Je lui tiens les mains.

— Bouchette ?

— Monsieur Montarès…

Elle me regarde. Ses yeux de moineau franc sont ingénus et vifs. On ne sait pas bien si elle plaisante ou si elle dissimule. Tout à coup, deux perles glissent sur ses joues. C’est la fleur qui dégèle à cause de la tiède atmosphère de la voiture. Le froid de l’attente, une peine secrète, peut-être un remords, la tourmentent ou l’humilient ; mais tout cela fond dans la peau d’ours.

— J’ai eu tort de venir, me confie-t-elle à voix basse, j’ai mal fait de penser à vous. Oui, c’est sûr, il y a quelque chose de changé. Je ne suis pas assez raisonnable. Ce n’est pas tout à fait de ma faute. Vous m’avez promis en me donnant votre carte, de tout m’offrir sans rien me prendre. N’est-ce pas la convention ? Est-ce que vous ne pouvez pas avoir le caprice d’être honnête ? Ce ne serait pas banal pour un homme.

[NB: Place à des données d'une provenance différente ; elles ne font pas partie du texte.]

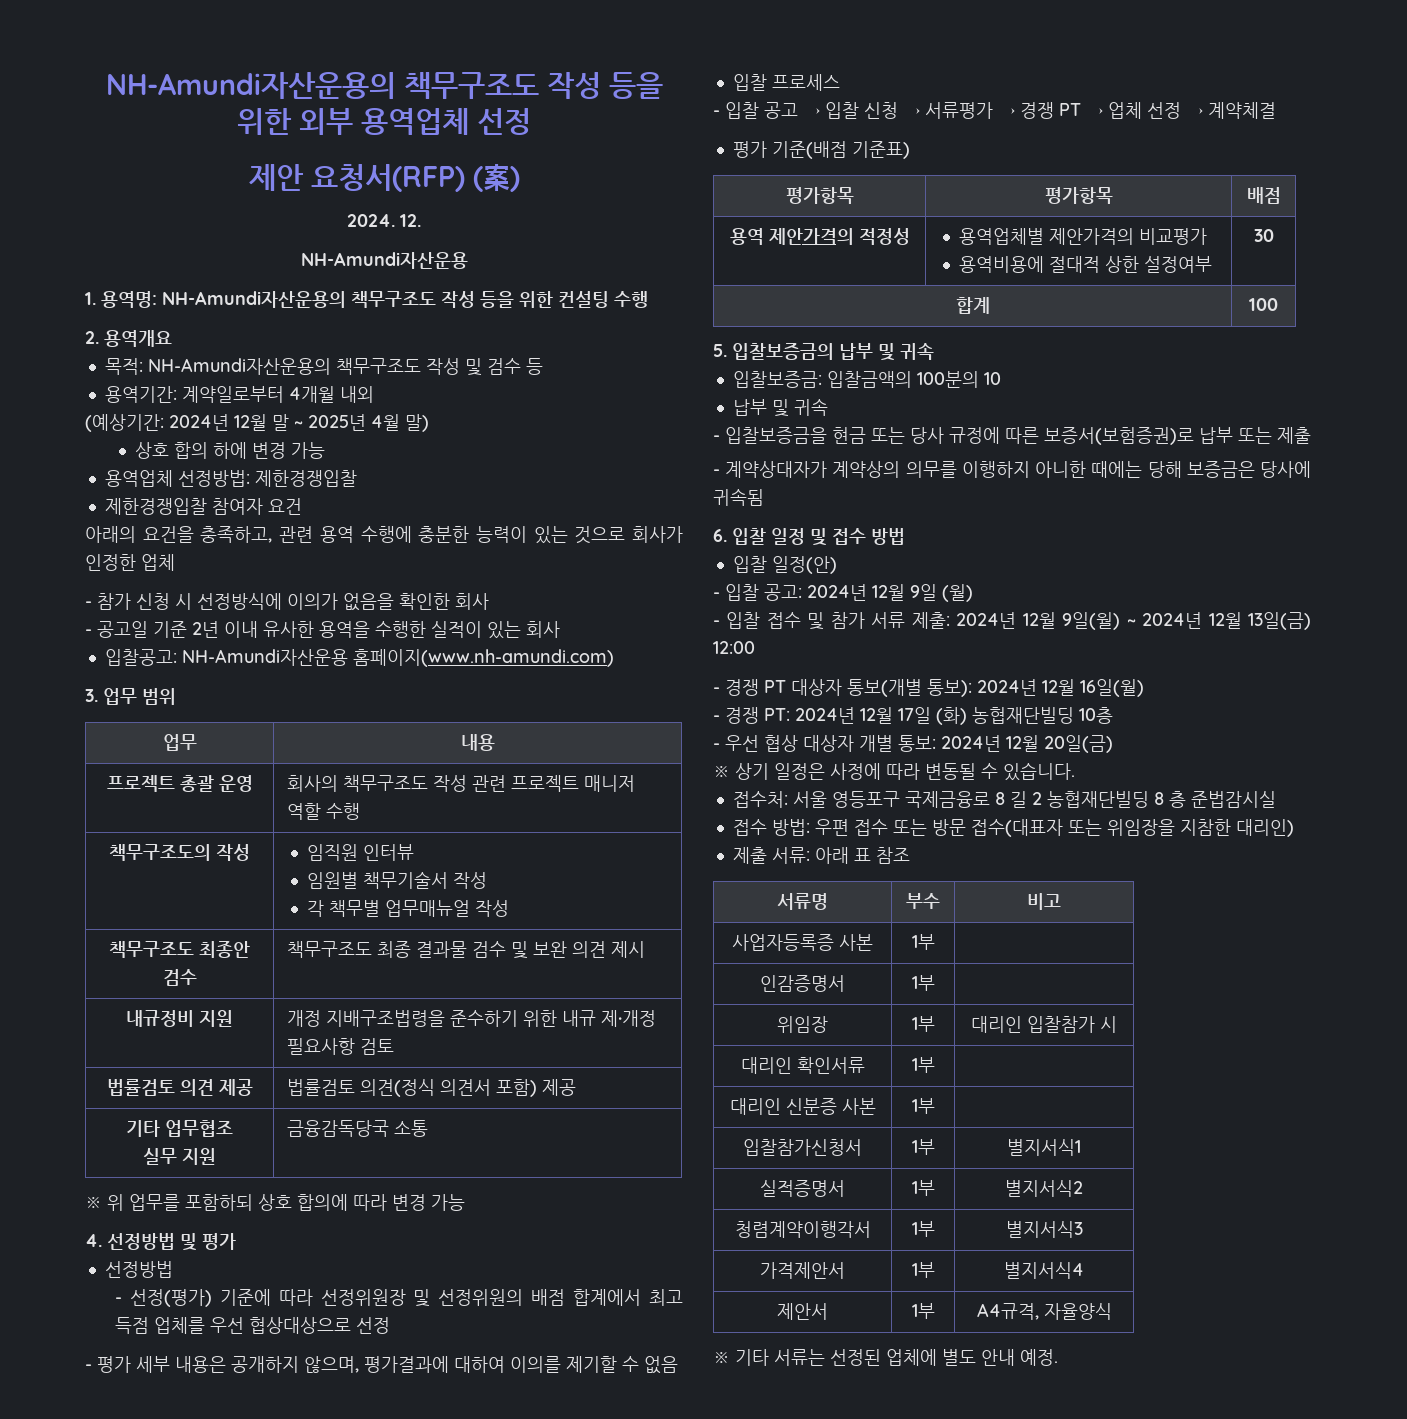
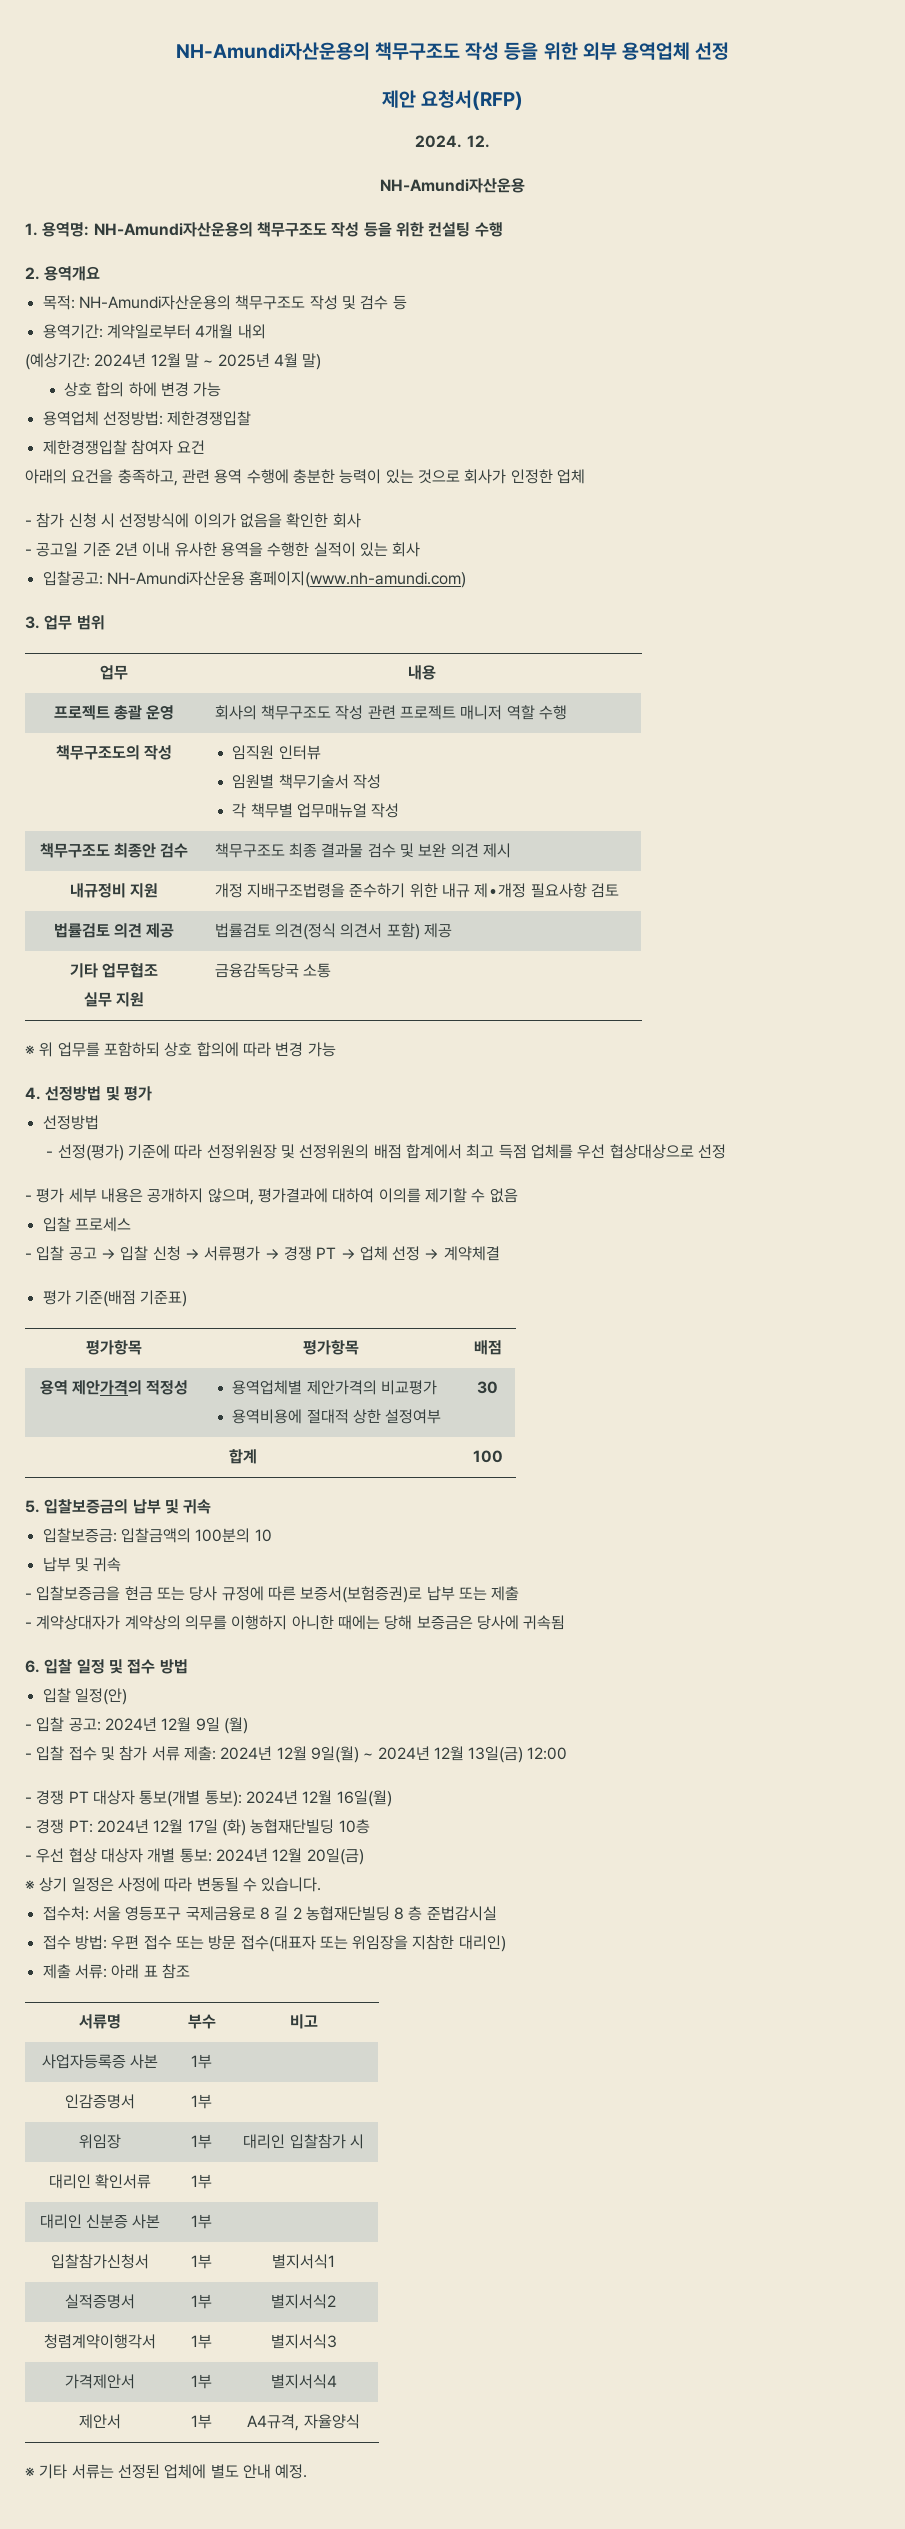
- 제안 요청서(RFP) (案)
+ 제안 요청서(RFP)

Je commence à être effrayé, non pas de ce qu’elle dit, mais de ce qu’elle espère. En effet, ce ne serait pas banal, si on pouvait refaire l’amour, lui enlever son goût irrésistible pour la viande crue en lui tendant un petit pain au lait. Sans aucune expérience de la vie, sinon celle de la normale brutalité de son mari, ou de son amant, elle ne peut pas concevoir la séduction sous une autre forme. Elle est attirée par la curiosité d’entrer dans une espèce de féerie dont elle sera la petite commère accompagnant le compère pour y prendre connaissance de son rôle. Elle pénètre en plein monde inconnu, mais si elle aperçoit le piège, l’obscurité d’une proposition ou l’outrage d’un geste, elle se jettera, comme la première fois, à bas de la voiture. Un baiser par-ci par-là ? Mon Dieu, c’est la menue monnaie de la faute, un péché véniel pour la midinette qu’elle représente. Le reste ? C’est le devoir, le mari ou l’amant qu’elle aime, à qui elle veut demeurer fidèle, malgré son avarice, son compagnon de route ordinaire, celui qui marque le pas, qu’on doit suivre. Moi je lui apprends à danser sur une corde raide. Là-dessus, on est bien forcé de faire très attention… et puis c’est si amusant d’avoir le vertige sans tomber !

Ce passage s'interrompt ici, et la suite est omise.